- **What to work on**: Give the number of lines that contain "none" in the listing, and write nothing else.

- **Extracted information**:
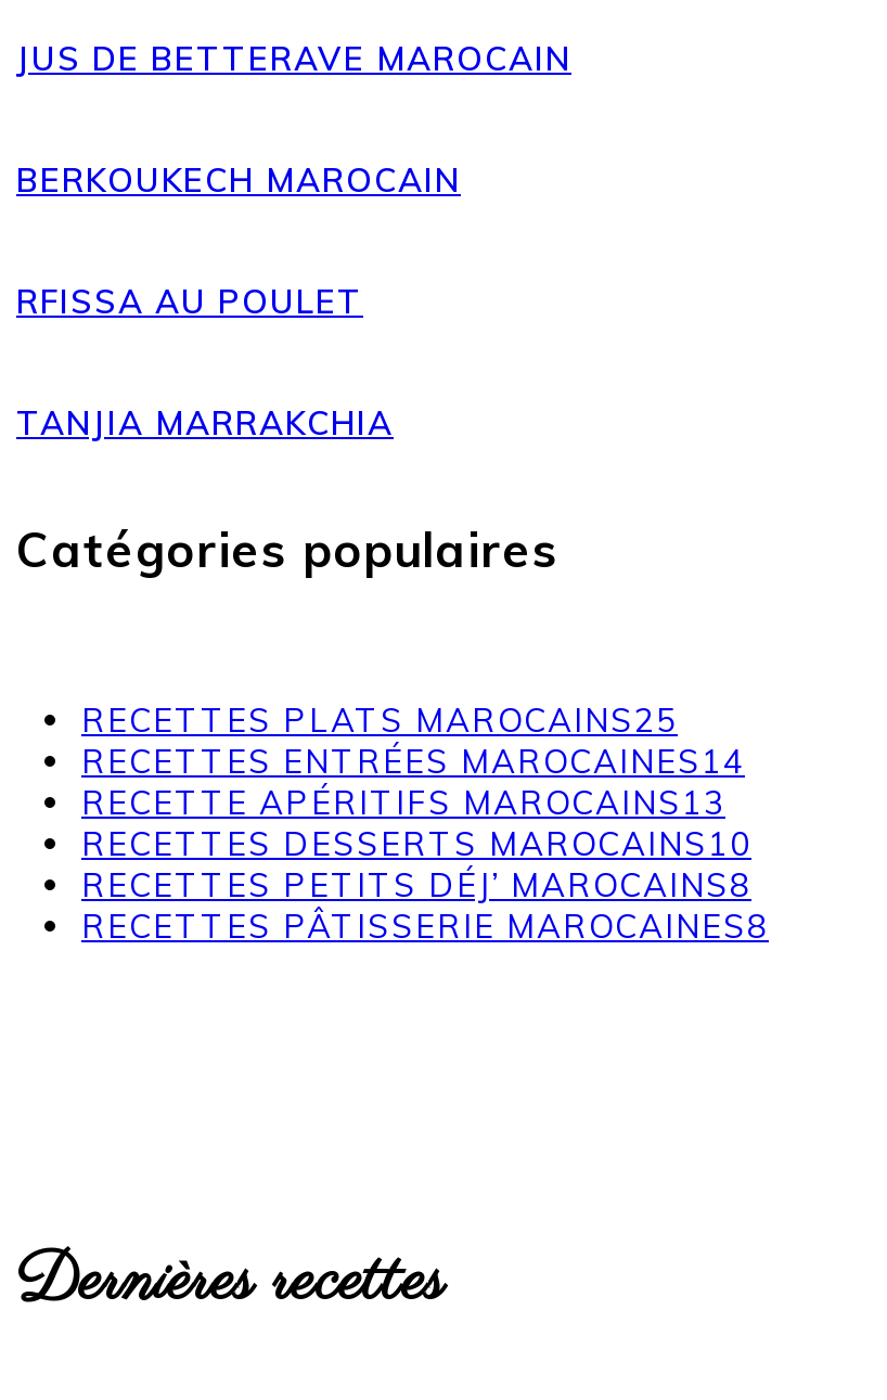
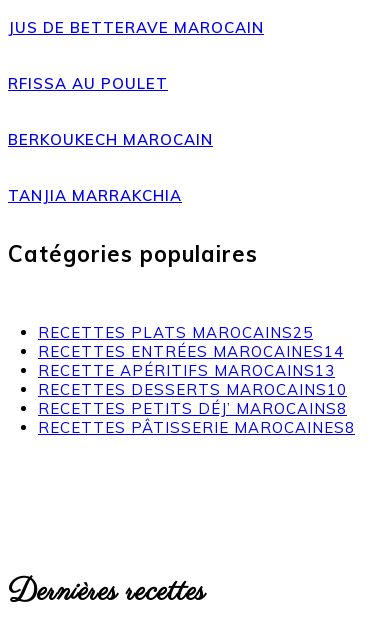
moved [16,158,461,200] -> [8,130,213,148]: BERKOUKECH MAROCAIN
moved [16,280,363,321] -> [8,74,168,92]: RFISSA AU POULET

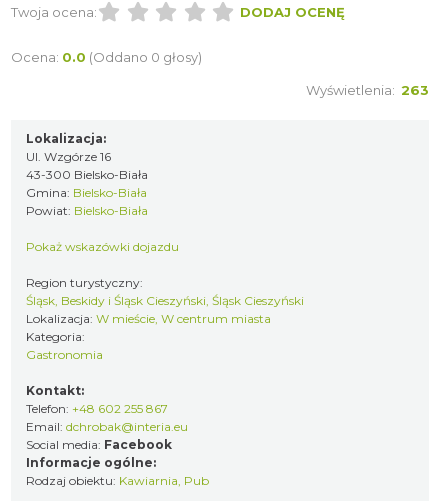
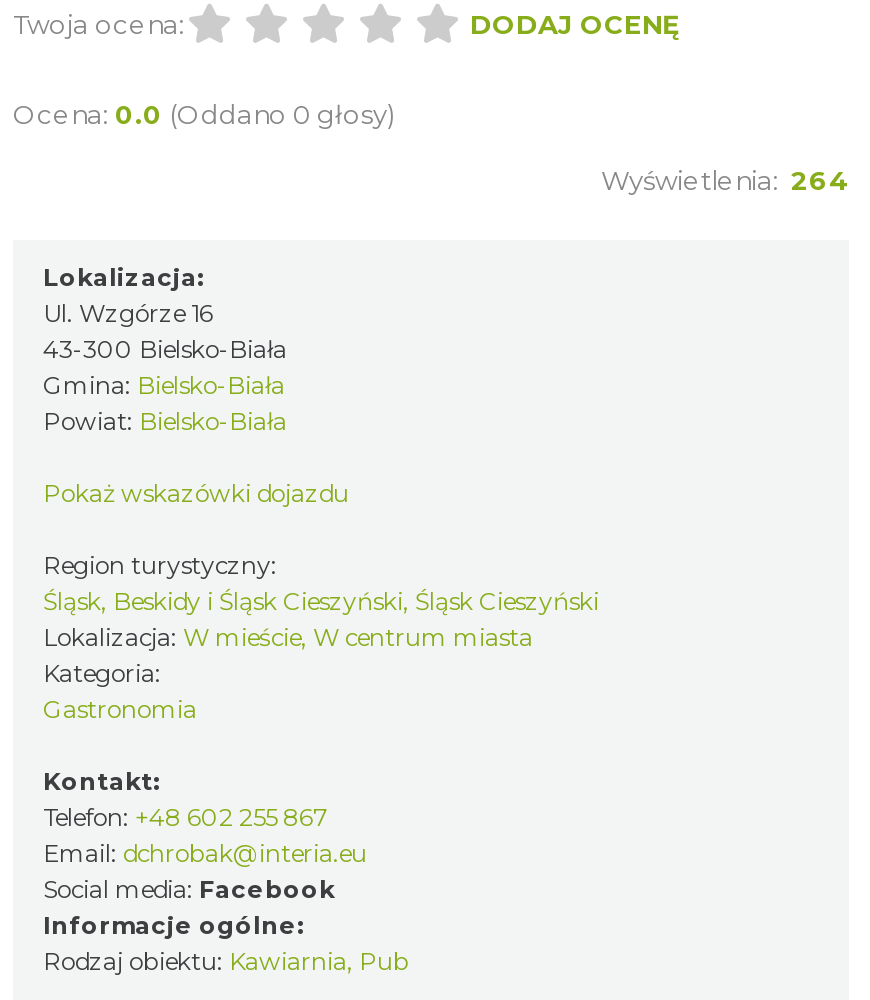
[306,82,429,98] Wyświetlenia: 263 -> [601,164,849,196] Wyświetlenia: 264

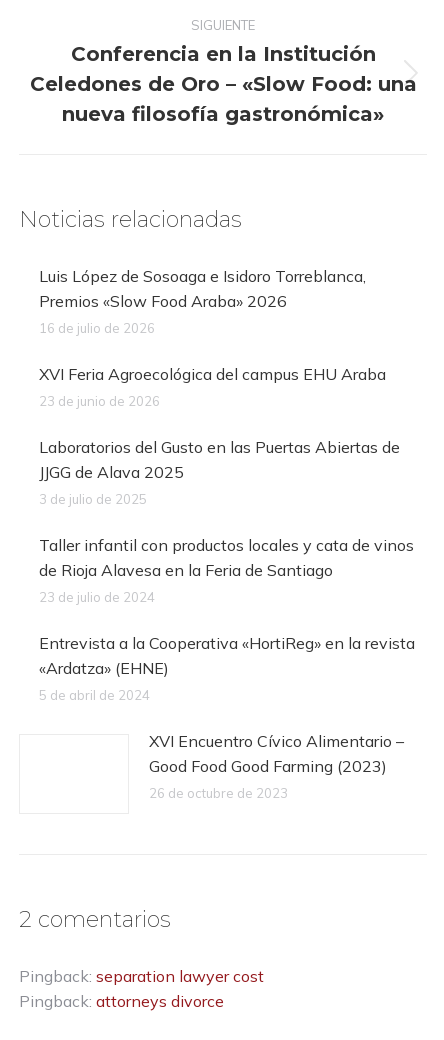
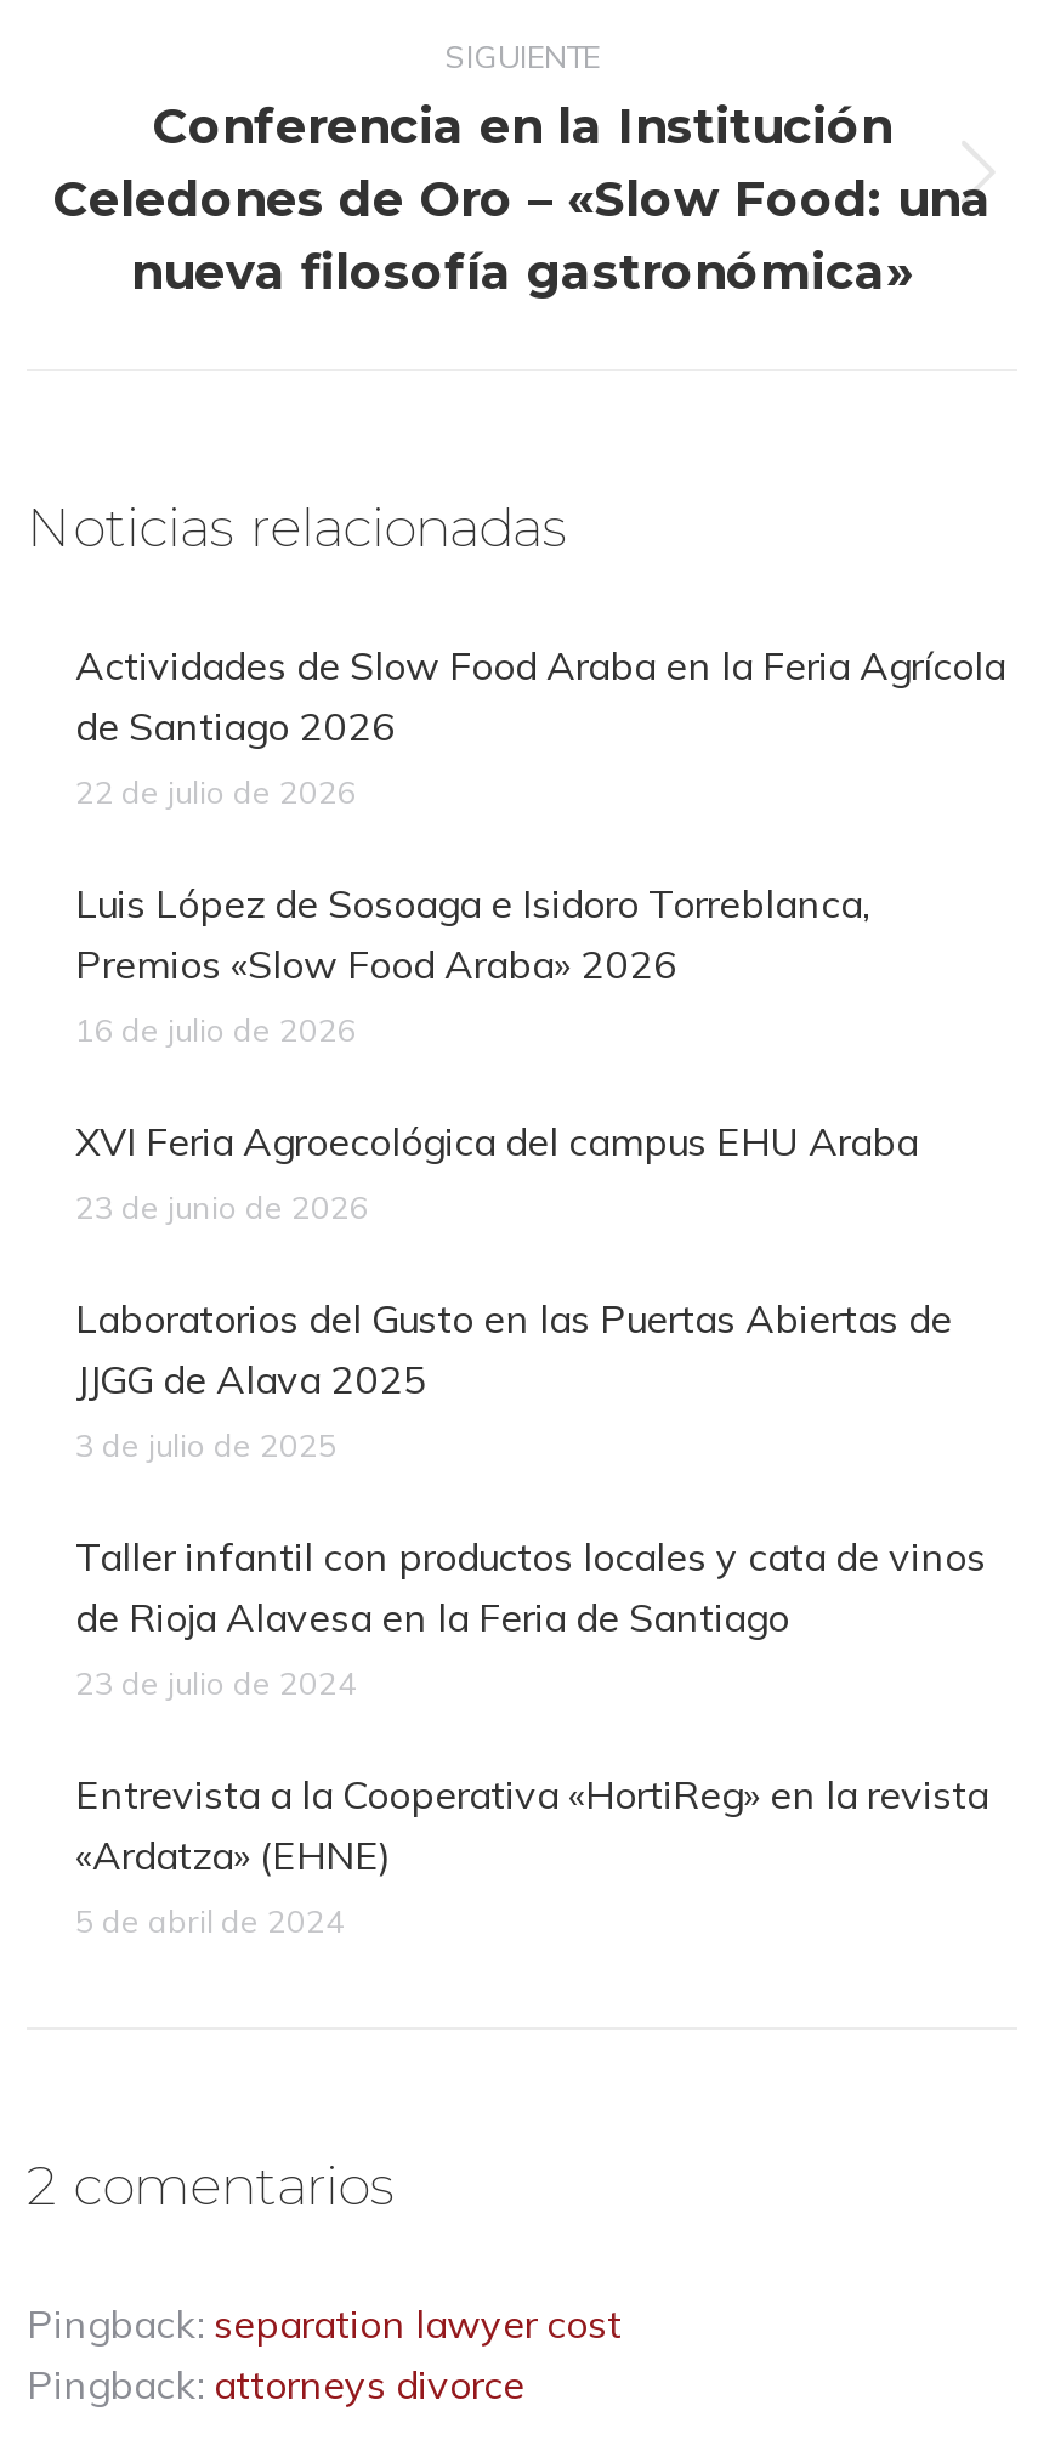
none -> [75,641,1005,811] Actividades de Slow Food Araba en la Feria Agrícola | de Santiago 2026 | 22 de julio de 2026
moved [39,266,415,703] -> [75,879,988,1940]: Luis López de Sosoaga e Isidoro Torreblanca, | Premios «Slow Food Araba» 2026 | 16 de julio de 2026 | ... | «Ardatza» (EHNE) | 5 de abril de 2024
[149,731,404,801] XVI Encuentro Cívico Alimentario – | Good Food Good Farming (2023) | 26 de octubre de 2023 -> none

- **Worked solution**: 2